Required action -
Reproduce the records without their pictures, keeping every word as it is.
Record extracts below:
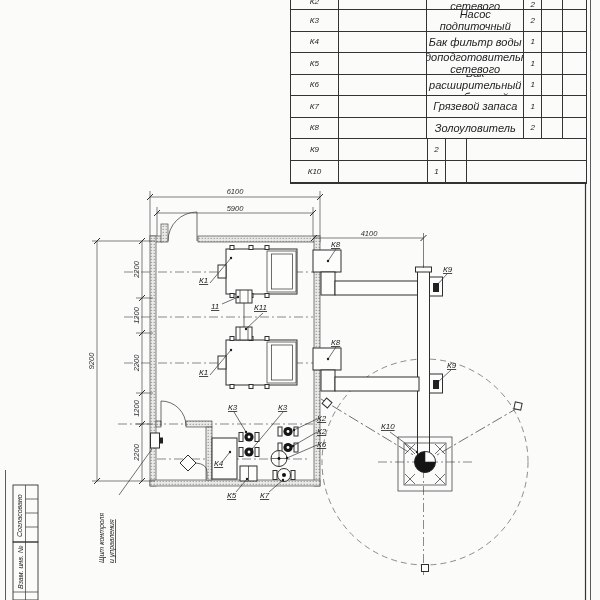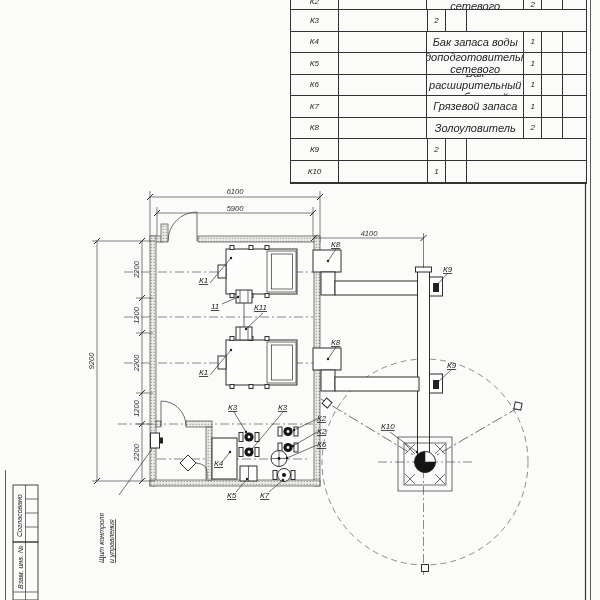--- a/index.html
+++ b/index.html
@@ -331,28 +331,29 @@
         </div>
     <div class="c code"></div>
     <div class="c name">сетевого контура</div>
     <div class="c qty">2</div>
     <div class="c m"></div>
     <div class="c note"></div>
   </div>
   <div class="trow">
     <div class="c pos">К3</div>
     <div class="c code"></div>
+    <div class="c name">Насос подпиточный</div>
     <div class="c qty">2</div>
     <div class="c m"></div>
         <div class="c note"></div>
   </div>
   <div class="trow">
     <div class="c pos">К4</div>
     <div class="c code"></div>
-    <div class="c name">Бак запаса воды</div>
+    <div class="c name">Бак фильтр воды</div>
     <div class="c qty">1</div>
     <div class="c m"></div>
         <div class="c note"></div>
   </div>
   <div class="trow">
     <div class="c pos">К5</div>
     <div class="c code"></div>
     <div class="c name nm-sm">Водоподготовительная сетевого</div>
     <div class="c qty">1</div>
     <div class="c m"></div>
End of Record extracts.
Answer to the problem -
--- a/index.html
+++ b/index.html
@@ -331,28 +331,29 @@
         </div>
     <div class="c code"></div>
     <div class="c name">сетевого контура</div>
     <div class="c qty">2</div>
     <div class="c m"></div>
     <div class="c note"></div>
   </div>
   <div class="trow">
     <div class="c pos">К3</div>
     <div class="c code"></div>
+    <div class="c name">Насос подпиточный</div>
     <div class="c qty">2</div>
     <div class="c m"></div>
         <div class="c note"></div>
   </div>
   <div class="trow">
     <div class="c pos">К4</div>
     <div class="c code"></div>
-    <div class="c name">Бак запаса воды</div>
+    <div class="c name">Бак фильтр воды</div>
     <div class="c qty">1</div>
     <div class="c m"></div>
         <div class="c note"></div>
   </div>
   <div class="trow">
     <div class="c pos">К5</div>
     <div class="c code"></div>
     <div class="c name nm-sm">Водоподготовительная сетевого</div>
     <div class="c qty">1</div>
     <div class="c m"></div>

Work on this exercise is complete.